Before-and-after change records
______
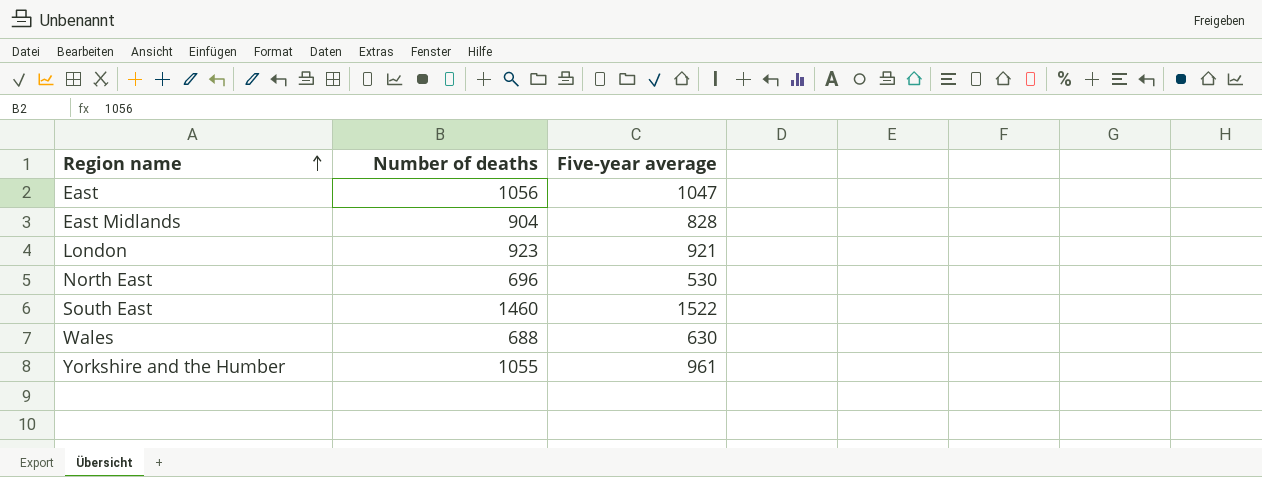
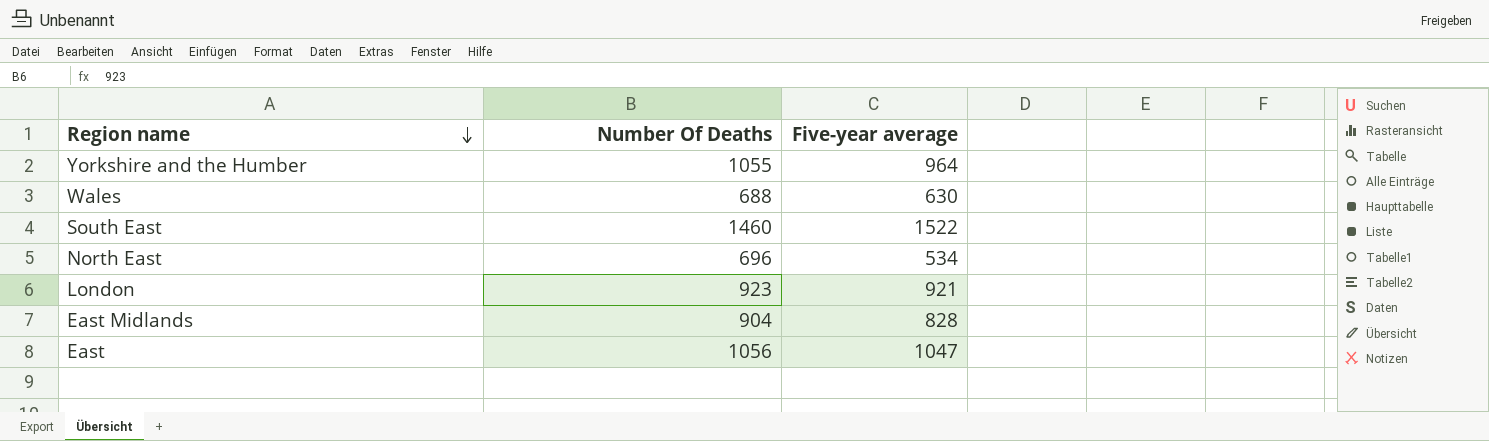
row order: Region name ascending -> Region name descending
column name: Number of deaths -> Number Of Deaths
Yorkshire and the Humber | Five-year average: 961 -> 964
North East | Five-year average: 530 -> 534

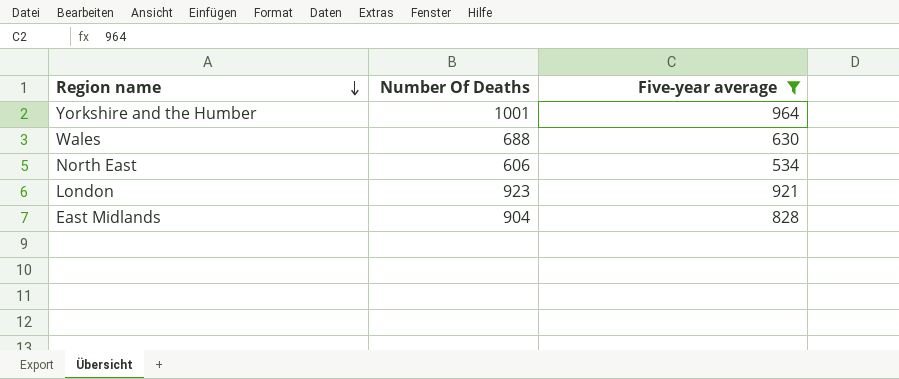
filter: none -> Five-year average <= 964
Yorkshire and the Humber | Number Of Deaths: 1055 -> 1001
North East | Number Of Deaths: 696 -> 606

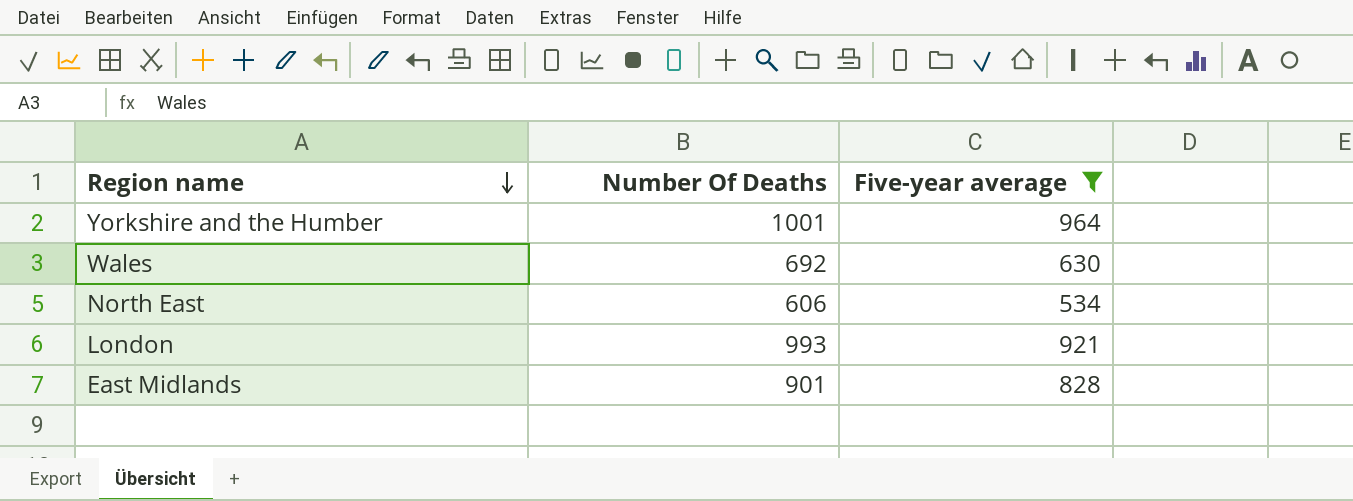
Wales | Number Of Deaths: 688 -> 692
London | Number Of Deaths: 923 -> 993
East Midlands | Number Of Deaths: 904 -> 901

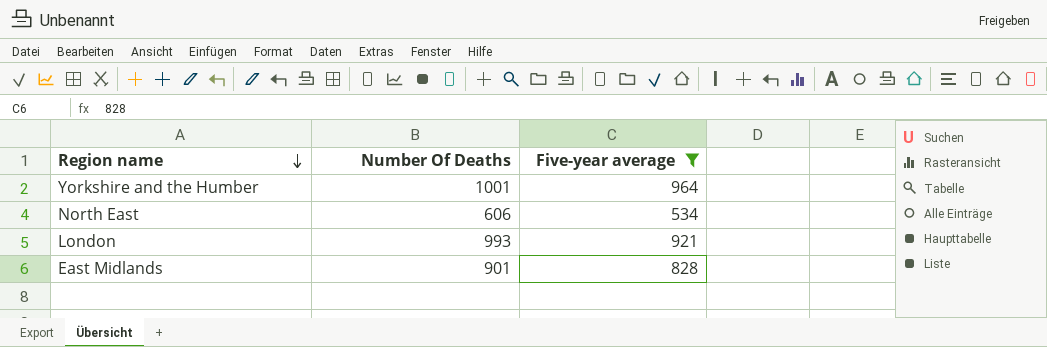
row Wales: 692 | 630 -> none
______
* _HOW TO COMPLETE THIS TASK_
Pictures are to be left out; the records above must be repeated word for word.

* _RESPONSE TO THE TASK_
row order: Region name ascending -> Region name descending
column name: Number of deaths -> Number Of Deaths
Yorkshire and the Humber | Five-year average: 961 -> 964
North East | Five-year average: 530 -> 534

filter: none -> Five-year average <= 964
Yorkshire and the Humber | Number Of Deaths: 1055 -> 1001
North East | Number Of Deaths: 696 -> 606

Wales | Number Of Deaths: 688 -> 692
London | Number Of Deaths: 923 -> 993
East Midlands | Number Of Deaths: 904 -> 901

row Wales: 692 | 630 -> none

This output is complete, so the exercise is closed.